“Elas repartem os homens, brigam com eles e brigam por causa deles também.”
“Nenhuma mulher deveria viver desse jeito.”
“Não. Nenhuma mulher devia precisar disso.”
A escravatura nos Estados Unidos acabou no ano de 1863, com a Proclamação de Emancipação de Abraham Lincoln, mas ainda havia uma clara distinção entre negros e brancos muitos anos depois. No início do século XX, muitos negros saíram do sul do país em busca de uma melhor qualidade de vida em Nova York. Entre eles, temos os personagens centrais de Jazz, romance norte-americano.
Chloe Ardelia Wofford ou Toni Morrison, como é conhecida no meio literário, nasceu em fevereiro de 1931 em Ohio, Estados Unidos. Autora de 11 romances, contos, livros infantis e outras obras, venceu o Pulitzer Prize e o American Book Awards pelo livro Amada, em 1988, o primeiro romance de uma trilogia que inclui Jazz, publicado em 1992, e Paraíso, de 1997. Amada foi escolhido pelo New York Times como “a melhor obra da ficção americana dos últimos 25 anos”. Em 1993, Morrison recebeu o Prêmio Nobel de Literatura (foi a primeira autora negra a receber o Nobel).
Jazz se passa na década de 20 no Harlem e se inicia quando Joe Trace, um vendedor de produtos de beleza a domicílio, mata com um tiro sua amante de 18 anos, Dorcas. Violet, esposa de Joe, invade o velório e tenta mutilar com uma faca o rosto da jovem. Partindo desta tragédia, uma narradora não identificada discorre sobre a vida de cada personagem envolvido, bem como se volta para o sul dos Estados Unidos no século XIX.
Sua obra se concentra em histórias de mulheres negras e trata de temas diretamente relacionados com o papel da mulher na sociedade, por isso críticos de literatura atribuem ao seu trabalho elementos do feminismo pós-moderno.
“Nunca tinha visto um livro no qual uma mulher pobre e negra fosse o centro da história, só via personagens como estas na periferia da história, nunca no centro. Tentei mudar isso”, comenta a autora.
Um dos focos principais de Jazz é a estranha amizade que nasce entre Violet e Alice Manfred, tia de Dorcas. Violet quer saber mais sobre Dorcas e acaba se aproximando de Alice, que aos poucos abre espaço para ela em sua vida.
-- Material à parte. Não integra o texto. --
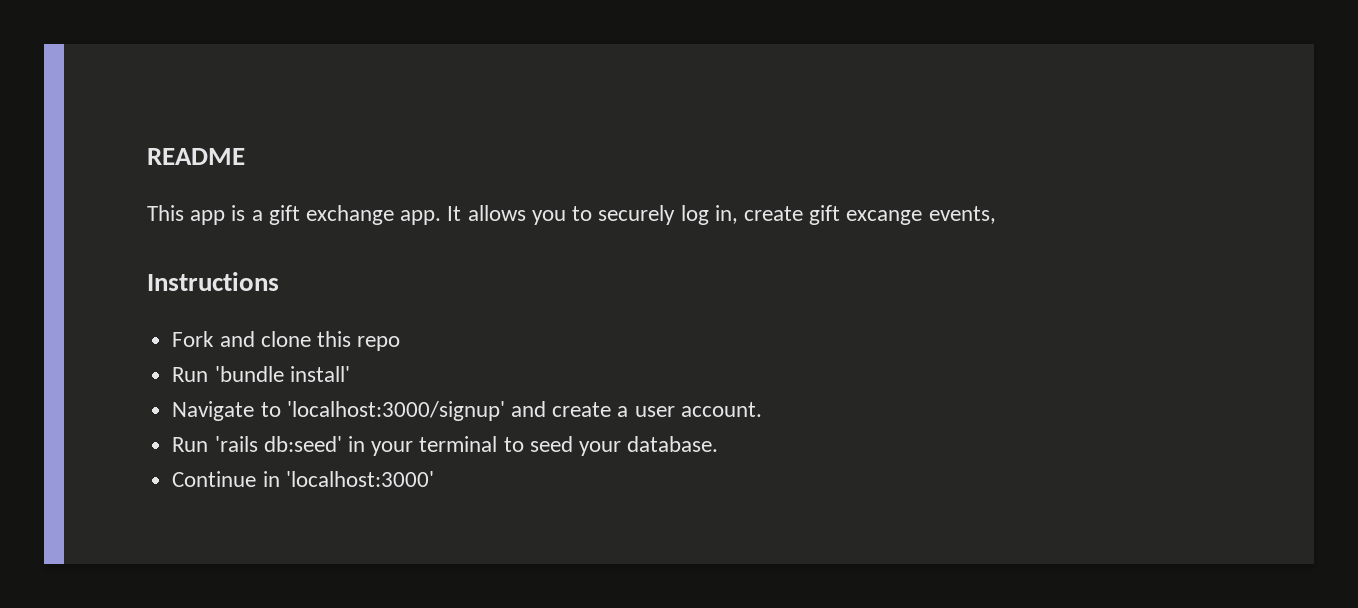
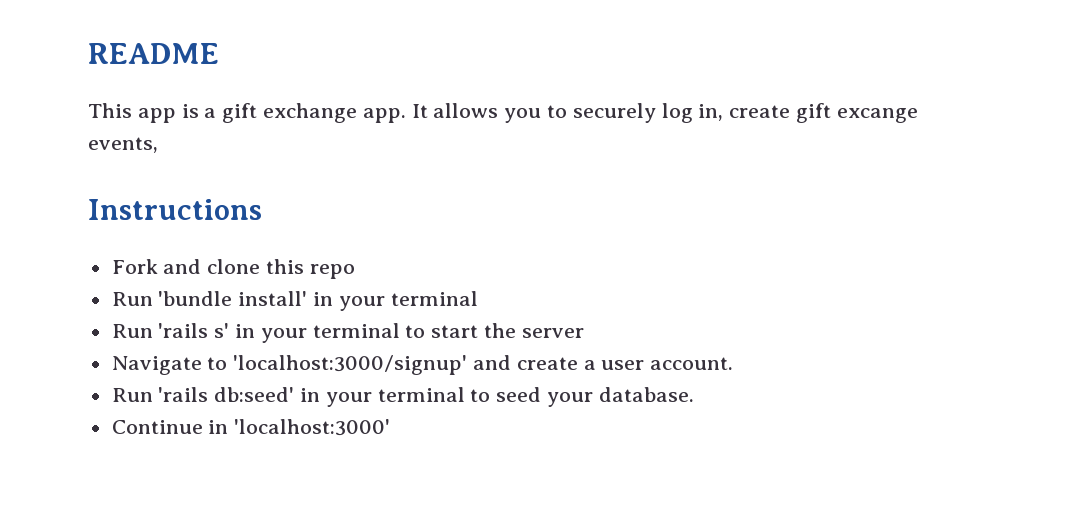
(350, 374) none -> [313,291,478,311] [111,323,584,343] in your terminal // Run 'rails s' in your terminal to start the server

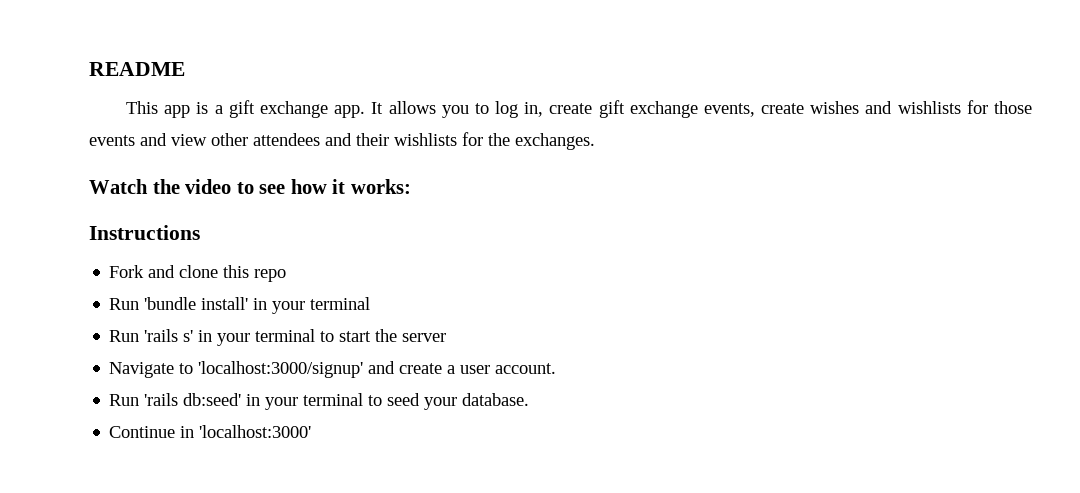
[572,103,656,123] securely -> (489, 108) none
[836,108,918,123] excange -> [629,101,698,118] exchange
(158, 145) none -> [761,100,1032,114] [89,132,595,150] [89,179,411,194] create wishes and wishlists for those events and view other attendees and their wishlists for the exchanges. // Watch the video to see how it works:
Violet está abalada pelos acontecimentos e se culpa pelo fato de ter sido traída. Toni Morrison explora esse clichê, que infelizmente é comum até nos dias de hoje — se o homem trai é porque a esposa estava “em falta”. A culpa também é da amante, que seduziu um homem casado. O real culpado nunca sofre consequências, e no caso de Joe, sequer é preso por ter cometido assassinato.
A narradora do livro é a grande incógnita. Ela conhece bem todos os personagens e suas histórias, mas em momento algum sabemos quem ela é, e também não podemos confiar inteiramente no que ela diz. São suas opiniões, não fatos comprovados.
A escrita de Morrison em Jazz é poética e bastante descritiva. O ritmo da leitura chega se tornar lento e um pouco confuso, pois a narrativa não é linear. Diversas histórias se misturam, o enredo vai do presente para o passado em poucas páginas, e é necessário o comprometimento do leitor.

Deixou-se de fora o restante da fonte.